Keeping Men Healthy: Men’s Health Month

June 5, 2018

June is Men’s Health Month. According to the U.S. Department of Health and Human Services, the 10 leading causes of death among American men, making up 74% of all deaths, are heart disease, cancer, chronic lower respiratory disease, accidents, cerebrovascular disease (stroke), Alzheimer’s disease, diabetes, influenza and pneumonia, kidney disease (including infection), and suicide. This list is misleading though because deaths from pneumonia and the flu are actually deaths from sepsis. Cancer, diabetes, and kidney disease weaken the immune system, which raises the risk of infection and sepsis. Other causes, like heart disease, stroke, and accidents, can also increase your risk of developing infection.

More concerning statistics include that 12.4% of men are considered to be in fair or poor health, 17.8% smoke, 34.5% are obese, and 32.6% have hypertension.

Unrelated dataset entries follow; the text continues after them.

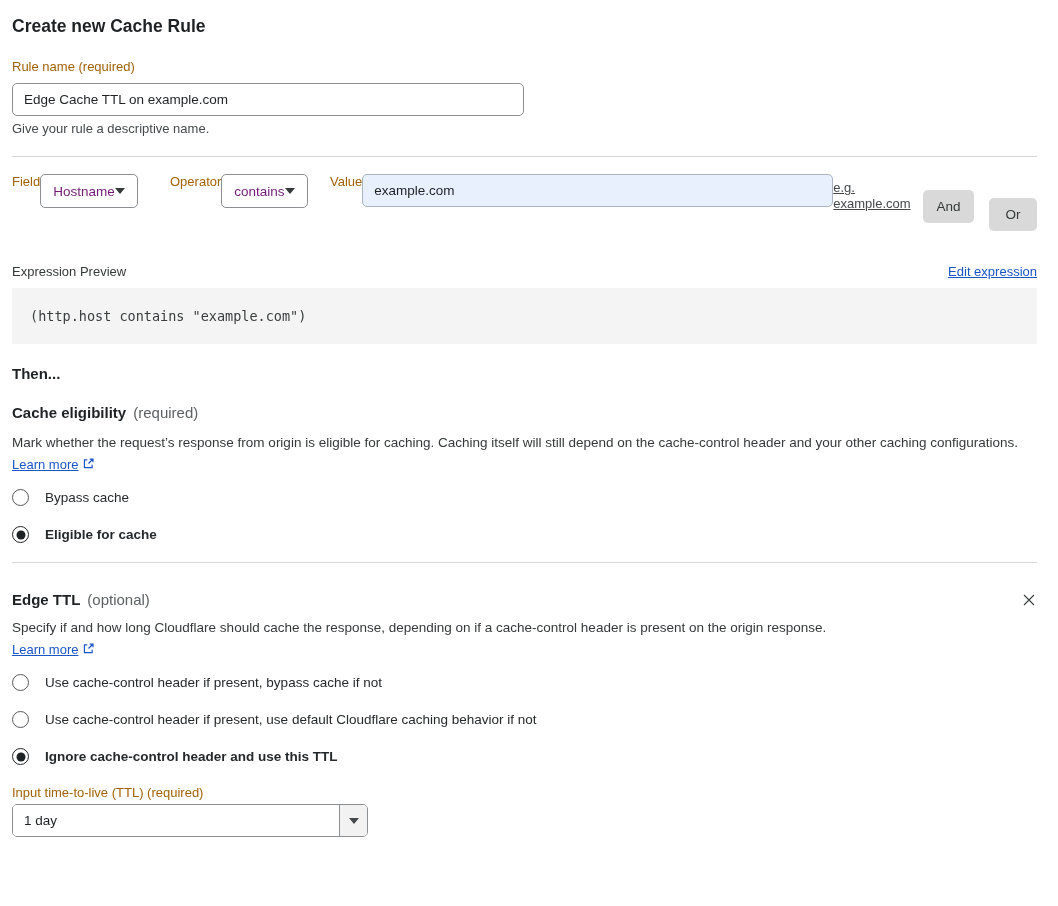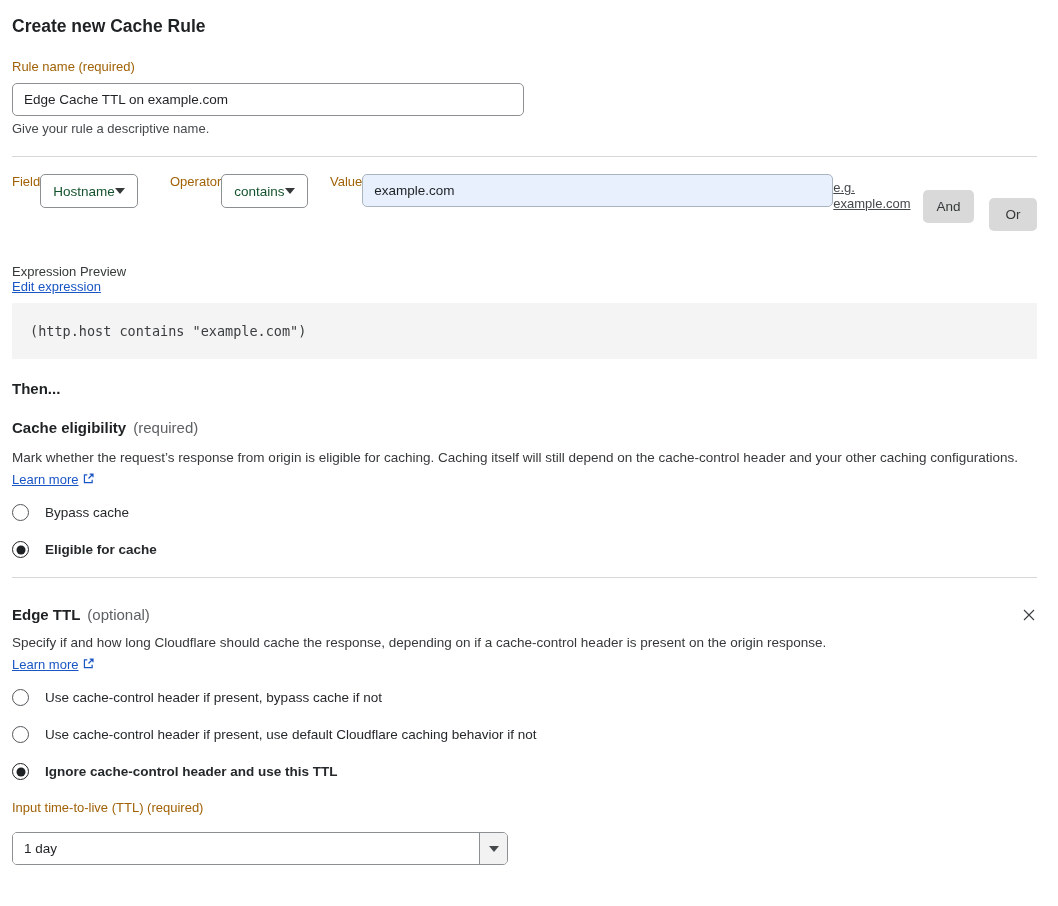--- a/index.html
+++ b/index.html
@@ -54,7 +54,7 @@
     height: 34px; border: 1px solid #8d9092; border-radius: 5px;
     background: #fff; display: flex; align-items: center;
     justify-content: space-between; padding: 0 12px;
-    font-size: 13.5px; color: #14532d; cursor: pointer;
+    font-size: 13.5px; color: #701a75; cursor: pointer;
   }
   .caret-down { width: 10px; height: 6px; flex: 0 0 auto; }
 

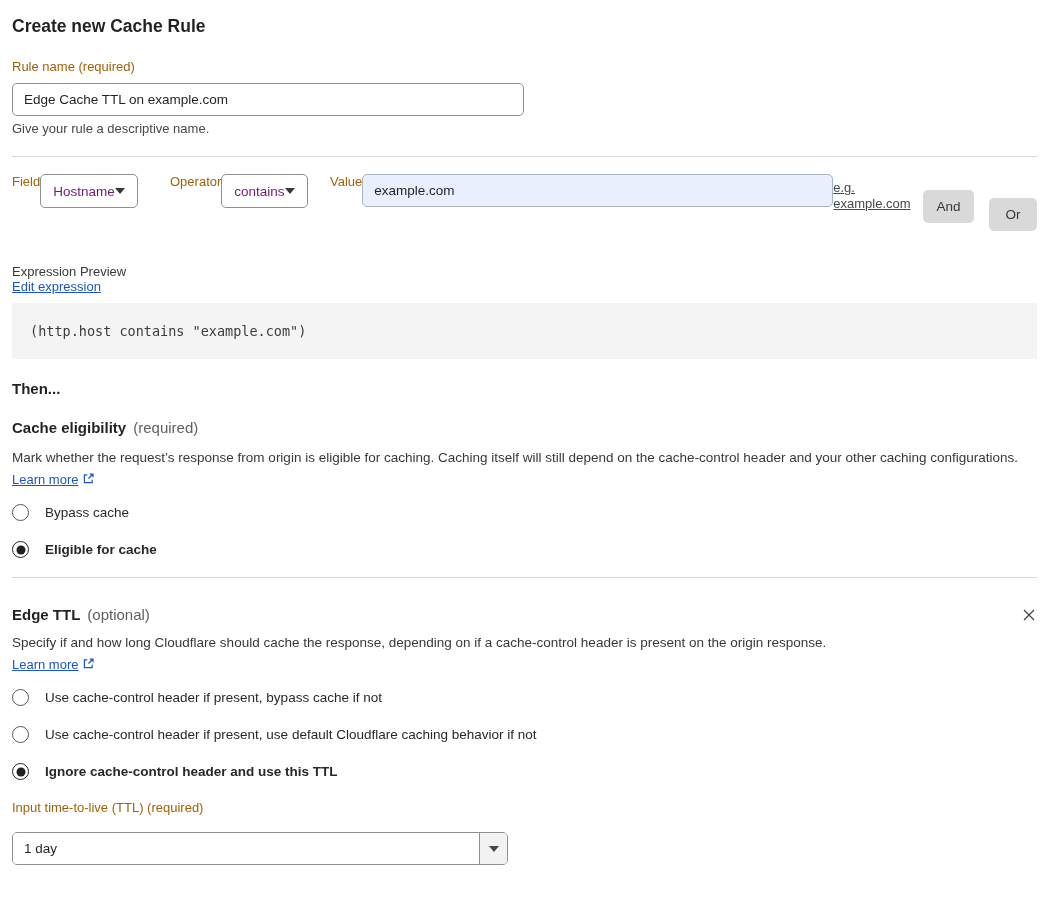--- a/index.html
+++ b/index.html
@@ -76,7 +76,6 @@
   .expr-row {
     display: flex; justify-content: space-between; align-items: baseline;
     margin-top: 33px;
-    flex-direction: column;
   }
   .expr-label { font-size: 13px; color: #36393a; }
   .link {

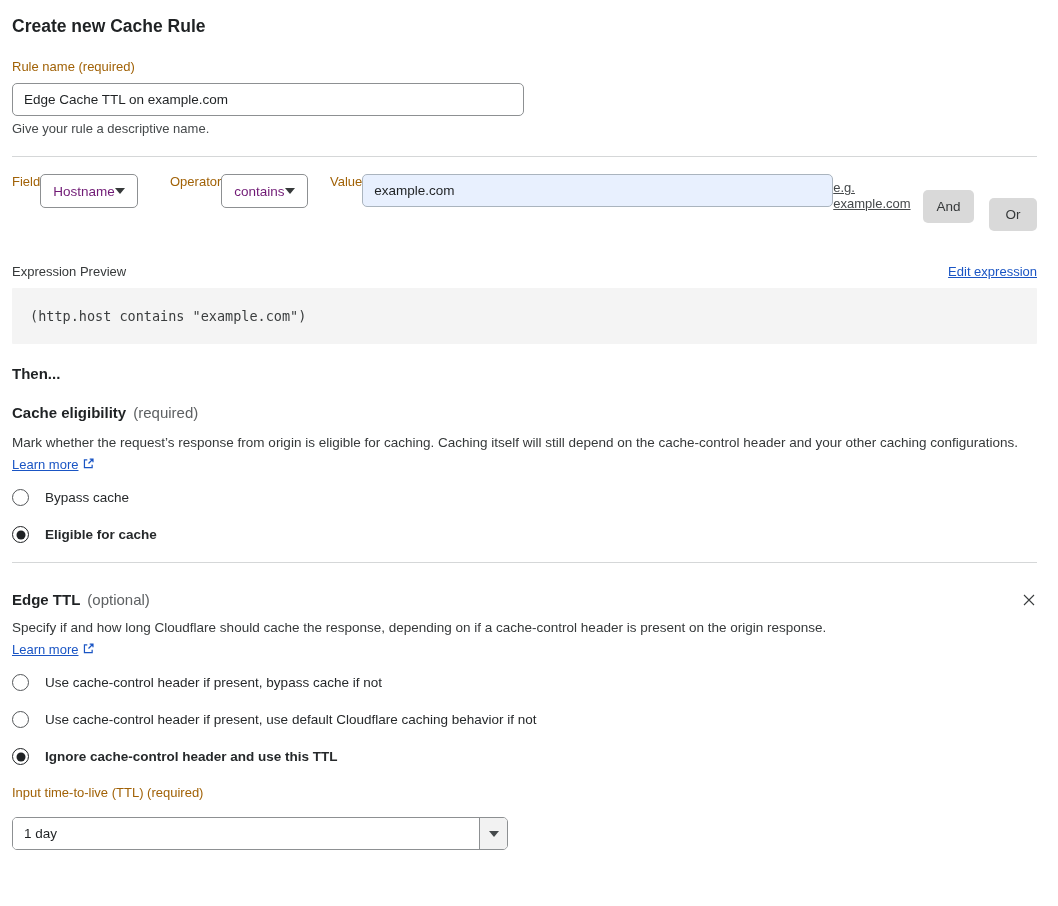--- a/index.html
+++ b/index.html
@@ -122,7 +122,7 @@
 
   .ttl-group { margin-top: 20px; }
   .ttl-combo {
-    margin-top: 16px; width: 496px; height: 33px;
+    margin-top: 3px; width: 356px; height: 33px;
     border: 1px solid #8d9092; border-radius: 5px;
     display: flex; overflow: hidden; background: #fff;
   }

So, what can we do to help improve men’s health? Some steps may be obvious, but the message isn’t always getting through. The most important step is prevention.

Even though there are debates as to frequency, women have long understood the need for preventative check-ups, such as mammograms and Pap smears, in addition to overall health examinations. Men have their specific needs too, yet according to an article published by Harvard Medical School, 55% of men questioned for a survey had not had a physical examination in the year before, despite 40% of them having a chronic illness already. In addition, almost one-third of the men said even when they are ill, they only get medical help  when they can’t handle it any longer.

Harvard’s guide suggests that men over the age of 50 be screened annually for weight, lung cancer (for smokers), and blood pressure if they are at risk for heart disease. Depending on each individual’s medical background, history, and doctor recommendations, other tests that should be done every few years or at least once include colorectal cancer screening, diabetes screening, and testing for hepatitis B and C, prostate cancer, sexually transmitted diseases, and abdominal aortic aneurysms.

Health prevention doesn’t stop at testing. It also includes ensuring  vaccinations are up to date and that all wounds are cared for properly to reduce the risk of infection.  Maintaining a healthy lifestyle with exercise, good nutrition, stress management, and getting enough sleep can also help keep the body as healthy as possible.

If illness does occur, it shouldn’t be ignored. Many conditions can be treated or managed effectively, particularly if caught in the early stages. This may prevent serious complications, like sepsis.